Wednesday, January 12, 2011

Blocking

One of the questions I get a lot from other knitters is how to block. It scares a lot of people - I get questions from non-knitters who don't want to dry clean their knitwear. I don't blame them, I don't go in for dry cleaning if I can help it.
You can block in various ways, Knitty.com has some great tutorials, but I like to full on wet block, or wash my knitting. Fiber content will also factor in, but i find most anything can be washed if you're careful. In addition to blocking and shaping, I like my sweaters to actually be clean.
So, since we're now on our 3rd snow day, I thought I'd do a visual blocking tutorial:
You will need lukewarm water, baby shampoo, 2 sets of towels and a basin large enough to submerge the piece you're washing without smooshing it.
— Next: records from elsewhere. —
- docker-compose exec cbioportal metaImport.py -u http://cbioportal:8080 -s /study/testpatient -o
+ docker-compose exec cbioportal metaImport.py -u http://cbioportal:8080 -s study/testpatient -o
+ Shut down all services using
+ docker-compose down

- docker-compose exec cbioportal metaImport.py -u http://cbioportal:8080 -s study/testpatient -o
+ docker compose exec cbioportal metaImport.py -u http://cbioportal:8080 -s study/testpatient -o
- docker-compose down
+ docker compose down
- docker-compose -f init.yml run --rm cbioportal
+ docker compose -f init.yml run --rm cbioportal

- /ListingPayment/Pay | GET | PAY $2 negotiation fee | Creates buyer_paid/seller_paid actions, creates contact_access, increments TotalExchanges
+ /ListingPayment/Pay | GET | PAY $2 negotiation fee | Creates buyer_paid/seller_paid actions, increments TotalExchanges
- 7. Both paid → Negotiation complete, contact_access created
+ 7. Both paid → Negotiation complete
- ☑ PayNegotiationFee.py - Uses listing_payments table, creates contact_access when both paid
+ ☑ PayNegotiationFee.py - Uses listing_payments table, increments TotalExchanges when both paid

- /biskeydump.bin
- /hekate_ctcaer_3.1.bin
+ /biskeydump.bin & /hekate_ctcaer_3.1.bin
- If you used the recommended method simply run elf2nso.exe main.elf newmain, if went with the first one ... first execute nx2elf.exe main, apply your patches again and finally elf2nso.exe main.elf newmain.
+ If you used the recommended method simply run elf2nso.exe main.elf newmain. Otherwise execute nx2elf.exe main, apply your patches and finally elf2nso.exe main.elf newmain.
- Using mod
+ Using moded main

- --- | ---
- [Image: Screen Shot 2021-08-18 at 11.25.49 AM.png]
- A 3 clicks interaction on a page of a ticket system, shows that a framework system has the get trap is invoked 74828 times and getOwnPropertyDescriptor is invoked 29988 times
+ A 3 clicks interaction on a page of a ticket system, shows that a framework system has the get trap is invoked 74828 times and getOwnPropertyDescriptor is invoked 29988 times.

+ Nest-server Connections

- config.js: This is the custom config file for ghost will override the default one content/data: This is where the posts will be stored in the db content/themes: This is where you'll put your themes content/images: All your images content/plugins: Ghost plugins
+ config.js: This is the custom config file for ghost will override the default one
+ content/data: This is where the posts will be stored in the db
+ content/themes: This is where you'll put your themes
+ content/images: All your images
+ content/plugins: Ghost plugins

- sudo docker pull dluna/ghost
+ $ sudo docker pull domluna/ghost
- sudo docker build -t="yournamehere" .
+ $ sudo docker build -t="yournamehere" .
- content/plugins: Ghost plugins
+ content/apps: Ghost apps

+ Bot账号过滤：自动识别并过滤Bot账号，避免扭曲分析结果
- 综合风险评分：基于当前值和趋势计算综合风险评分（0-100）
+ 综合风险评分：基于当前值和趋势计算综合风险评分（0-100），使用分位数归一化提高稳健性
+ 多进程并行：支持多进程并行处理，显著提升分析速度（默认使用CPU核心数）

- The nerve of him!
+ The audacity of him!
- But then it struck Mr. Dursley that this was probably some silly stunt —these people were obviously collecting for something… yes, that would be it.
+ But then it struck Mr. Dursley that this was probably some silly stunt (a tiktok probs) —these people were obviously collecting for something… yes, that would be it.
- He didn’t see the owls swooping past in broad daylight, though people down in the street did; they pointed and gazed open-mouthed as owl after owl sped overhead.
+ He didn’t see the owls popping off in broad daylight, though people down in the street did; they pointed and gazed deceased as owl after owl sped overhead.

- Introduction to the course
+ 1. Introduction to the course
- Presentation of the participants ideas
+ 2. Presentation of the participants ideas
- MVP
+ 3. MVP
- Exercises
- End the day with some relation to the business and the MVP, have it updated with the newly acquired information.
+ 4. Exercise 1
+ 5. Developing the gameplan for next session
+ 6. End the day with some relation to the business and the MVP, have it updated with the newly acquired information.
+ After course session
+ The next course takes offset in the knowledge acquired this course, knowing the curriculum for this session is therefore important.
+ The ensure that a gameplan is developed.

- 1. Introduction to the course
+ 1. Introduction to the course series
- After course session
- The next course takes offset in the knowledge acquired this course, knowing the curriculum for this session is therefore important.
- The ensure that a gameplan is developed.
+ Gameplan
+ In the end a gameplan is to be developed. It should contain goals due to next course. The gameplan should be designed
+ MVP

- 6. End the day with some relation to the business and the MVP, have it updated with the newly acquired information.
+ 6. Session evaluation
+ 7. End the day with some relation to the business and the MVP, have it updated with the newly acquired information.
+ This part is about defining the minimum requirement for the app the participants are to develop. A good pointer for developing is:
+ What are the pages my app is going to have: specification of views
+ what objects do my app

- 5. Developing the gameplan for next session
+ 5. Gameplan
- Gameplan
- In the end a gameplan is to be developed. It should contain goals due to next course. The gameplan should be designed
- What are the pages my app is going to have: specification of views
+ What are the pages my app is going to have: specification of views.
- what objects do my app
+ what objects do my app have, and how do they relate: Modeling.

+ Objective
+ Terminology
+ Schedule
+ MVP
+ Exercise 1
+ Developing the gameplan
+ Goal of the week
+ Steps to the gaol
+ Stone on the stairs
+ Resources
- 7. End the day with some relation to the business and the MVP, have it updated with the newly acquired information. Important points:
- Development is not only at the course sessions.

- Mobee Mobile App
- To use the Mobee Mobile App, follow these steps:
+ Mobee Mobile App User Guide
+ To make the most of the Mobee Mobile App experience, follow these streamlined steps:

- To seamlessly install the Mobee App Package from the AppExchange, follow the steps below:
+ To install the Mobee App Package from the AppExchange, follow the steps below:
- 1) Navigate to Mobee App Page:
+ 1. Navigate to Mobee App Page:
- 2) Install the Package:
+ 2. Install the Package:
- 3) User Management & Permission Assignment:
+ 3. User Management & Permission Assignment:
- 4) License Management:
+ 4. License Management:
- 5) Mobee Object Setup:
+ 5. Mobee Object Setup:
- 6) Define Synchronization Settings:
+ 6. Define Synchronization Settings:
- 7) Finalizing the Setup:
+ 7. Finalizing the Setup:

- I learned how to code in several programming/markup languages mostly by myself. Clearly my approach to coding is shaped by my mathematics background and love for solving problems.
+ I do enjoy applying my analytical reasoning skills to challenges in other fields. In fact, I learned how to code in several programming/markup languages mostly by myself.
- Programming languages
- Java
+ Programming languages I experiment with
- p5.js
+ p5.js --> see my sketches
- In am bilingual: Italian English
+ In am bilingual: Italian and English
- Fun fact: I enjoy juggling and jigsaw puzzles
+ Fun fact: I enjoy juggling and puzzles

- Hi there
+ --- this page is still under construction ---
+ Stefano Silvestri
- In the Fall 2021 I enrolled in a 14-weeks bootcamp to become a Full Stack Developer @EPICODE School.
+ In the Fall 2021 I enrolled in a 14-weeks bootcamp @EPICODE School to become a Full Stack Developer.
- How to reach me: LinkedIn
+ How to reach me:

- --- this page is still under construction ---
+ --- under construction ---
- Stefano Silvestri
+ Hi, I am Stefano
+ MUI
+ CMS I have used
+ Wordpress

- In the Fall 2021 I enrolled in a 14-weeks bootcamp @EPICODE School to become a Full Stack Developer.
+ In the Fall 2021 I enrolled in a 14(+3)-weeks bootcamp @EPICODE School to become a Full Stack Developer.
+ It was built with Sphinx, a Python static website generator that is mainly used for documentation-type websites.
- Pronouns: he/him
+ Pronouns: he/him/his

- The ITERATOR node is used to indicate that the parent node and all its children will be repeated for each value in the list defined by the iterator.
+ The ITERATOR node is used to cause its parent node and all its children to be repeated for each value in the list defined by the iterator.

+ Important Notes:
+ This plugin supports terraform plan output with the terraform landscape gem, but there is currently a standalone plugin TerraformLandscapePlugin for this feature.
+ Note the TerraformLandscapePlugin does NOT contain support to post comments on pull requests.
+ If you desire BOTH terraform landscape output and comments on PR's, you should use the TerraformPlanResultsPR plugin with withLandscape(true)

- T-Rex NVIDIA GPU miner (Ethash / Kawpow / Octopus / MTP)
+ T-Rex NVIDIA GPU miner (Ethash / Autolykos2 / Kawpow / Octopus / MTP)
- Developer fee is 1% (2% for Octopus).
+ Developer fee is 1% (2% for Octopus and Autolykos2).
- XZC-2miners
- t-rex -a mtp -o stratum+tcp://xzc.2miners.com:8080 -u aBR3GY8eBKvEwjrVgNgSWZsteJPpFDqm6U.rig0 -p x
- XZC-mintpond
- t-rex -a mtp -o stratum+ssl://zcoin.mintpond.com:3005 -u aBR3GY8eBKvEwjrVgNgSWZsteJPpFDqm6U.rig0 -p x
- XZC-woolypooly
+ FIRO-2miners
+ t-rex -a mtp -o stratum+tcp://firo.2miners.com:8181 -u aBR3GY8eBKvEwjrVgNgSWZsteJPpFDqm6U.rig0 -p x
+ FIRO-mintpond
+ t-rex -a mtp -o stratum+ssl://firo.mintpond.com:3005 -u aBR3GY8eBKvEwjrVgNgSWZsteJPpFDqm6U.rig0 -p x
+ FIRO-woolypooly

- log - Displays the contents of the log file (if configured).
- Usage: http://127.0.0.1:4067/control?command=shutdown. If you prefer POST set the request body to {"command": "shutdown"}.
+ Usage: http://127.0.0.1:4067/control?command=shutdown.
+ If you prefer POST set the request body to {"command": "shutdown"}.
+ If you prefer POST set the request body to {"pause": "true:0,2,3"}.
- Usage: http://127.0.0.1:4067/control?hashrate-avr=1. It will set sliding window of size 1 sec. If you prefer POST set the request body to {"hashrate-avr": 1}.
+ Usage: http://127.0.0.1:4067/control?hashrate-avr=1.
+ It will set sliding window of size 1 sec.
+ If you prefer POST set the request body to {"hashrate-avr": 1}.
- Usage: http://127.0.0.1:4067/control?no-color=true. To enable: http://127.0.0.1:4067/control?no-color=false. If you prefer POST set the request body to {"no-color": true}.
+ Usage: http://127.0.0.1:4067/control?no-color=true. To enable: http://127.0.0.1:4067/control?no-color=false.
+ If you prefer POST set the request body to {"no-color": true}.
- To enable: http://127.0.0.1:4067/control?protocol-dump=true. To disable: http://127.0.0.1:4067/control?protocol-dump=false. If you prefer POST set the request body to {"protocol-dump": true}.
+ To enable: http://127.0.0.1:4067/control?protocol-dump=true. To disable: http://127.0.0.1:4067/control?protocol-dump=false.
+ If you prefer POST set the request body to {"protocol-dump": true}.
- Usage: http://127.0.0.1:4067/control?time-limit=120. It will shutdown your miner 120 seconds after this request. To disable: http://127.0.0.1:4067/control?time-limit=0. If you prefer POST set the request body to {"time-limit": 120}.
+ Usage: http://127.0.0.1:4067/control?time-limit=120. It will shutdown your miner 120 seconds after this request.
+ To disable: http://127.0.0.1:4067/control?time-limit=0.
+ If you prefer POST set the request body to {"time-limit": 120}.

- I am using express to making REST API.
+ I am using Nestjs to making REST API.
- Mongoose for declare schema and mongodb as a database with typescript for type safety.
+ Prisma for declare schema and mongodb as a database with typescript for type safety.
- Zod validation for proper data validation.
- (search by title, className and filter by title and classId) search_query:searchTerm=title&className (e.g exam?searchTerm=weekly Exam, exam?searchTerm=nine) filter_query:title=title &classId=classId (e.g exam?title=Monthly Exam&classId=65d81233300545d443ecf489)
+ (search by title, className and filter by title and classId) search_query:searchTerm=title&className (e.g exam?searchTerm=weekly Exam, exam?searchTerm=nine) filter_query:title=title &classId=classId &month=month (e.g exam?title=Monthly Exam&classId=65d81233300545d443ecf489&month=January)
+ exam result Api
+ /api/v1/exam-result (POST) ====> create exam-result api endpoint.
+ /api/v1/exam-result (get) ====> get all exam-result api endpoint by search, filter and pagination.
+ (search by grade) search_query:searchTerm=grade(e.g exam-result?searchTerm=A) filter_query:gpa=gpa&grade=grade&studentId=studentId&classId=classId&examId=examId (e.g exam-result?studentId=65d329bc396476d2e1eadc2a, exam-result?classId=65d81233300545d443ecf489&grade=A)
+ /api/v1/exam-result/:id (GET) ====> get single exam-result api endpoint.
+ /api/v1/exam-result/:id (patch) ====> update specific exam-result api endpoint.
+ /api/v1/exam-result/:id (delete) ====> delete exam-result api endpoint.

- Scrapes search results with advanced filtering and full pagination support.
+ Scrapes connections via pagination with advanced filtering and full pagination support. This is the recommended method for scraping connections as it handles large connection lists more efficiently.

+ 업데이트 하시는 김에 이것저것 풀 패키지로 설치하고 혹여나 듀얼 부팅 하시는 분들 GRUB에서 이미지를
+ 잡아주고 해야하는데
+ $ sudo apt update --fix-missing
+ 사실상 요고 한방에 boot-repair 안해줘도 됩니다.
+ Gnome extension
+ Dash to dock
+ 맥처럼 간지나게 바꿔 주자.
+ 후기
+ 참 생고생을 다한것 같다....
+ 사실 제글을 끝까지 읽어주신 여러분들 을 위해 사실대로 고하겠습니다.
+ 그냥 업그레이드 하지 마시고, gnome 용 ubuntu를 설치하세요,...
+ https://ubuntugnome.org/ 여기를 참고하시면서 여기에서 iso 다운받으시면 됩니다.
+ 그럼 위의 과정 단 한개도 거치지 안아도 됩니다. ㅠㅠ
You might also want "help"





Fill your basin with lukewarm water - it should feel neutral to your hand, maybe slightly warm. Imagine you're washing a baby or cat. $$ There are 3 things that will shrink and felt wool (actually once it's a garment you're fulling, rather than felting); heat (not just too much heat, but shocking wool, ie going from hot to cold quickly) detergent and agitation. So, controlling your temperature is important. Keep the water the same temperature for the washing and rinsing. $$
Once you have filled the basin add the shampoo (or wool wash like Euclan, I like baby shampoo because it's cheap and readily available and it's designed to clean something made of protein) between 1-3 teaspoons, depending on the size of what you're washing/blocking and froth the water to disperse the soap throughout. Drop in your knitting.

Prod gently to make the water and soap reach all the fibers. Let it sit for 10-15 minutes. You'll probably notice some dye bleeding out if your piece is new, some grey dirt if it's older. If you're seeing a great deal of either, drain your container and repeat.



Next you need to rinse out your knitting, so repeat the first step (minus the soap) until the water is clear; no soap bubbles, no color.
Now gently press out the water - don't wring, just press against the side of the basin, turn the work and repeat.



Now lay out your first towel flat on a counter or other waterproof surface and lay out you piece on it. Doesn't need to be shaped, just laid flat in a single layer.



Now roll up the towel into a big cigar:





Now press firmly all along the roll the remove water. The towel will wick away water and pad you pressing to keep the piece from stretching. The towel is also insurance against agitation, which can cause felting/pilling. When you unroll the piece you'll see the absorbed water in the towel:
Repeat this process with the second towel. Leaving a little water in your piece helps to shape it but too much will make it stretchy and blocking evenly will be harder. Also, too much water will take a long time dry out and possibly bleed onto your bed/couch/rug which isn't great.
Finally lay the piece out in a warm dry place, shaping gently for a garment, using wires or pins for something like a shawl:
I'd suggest using a towel under your piece on a bed or rug. For small things like socks, the bricks of the fireplace work just fine.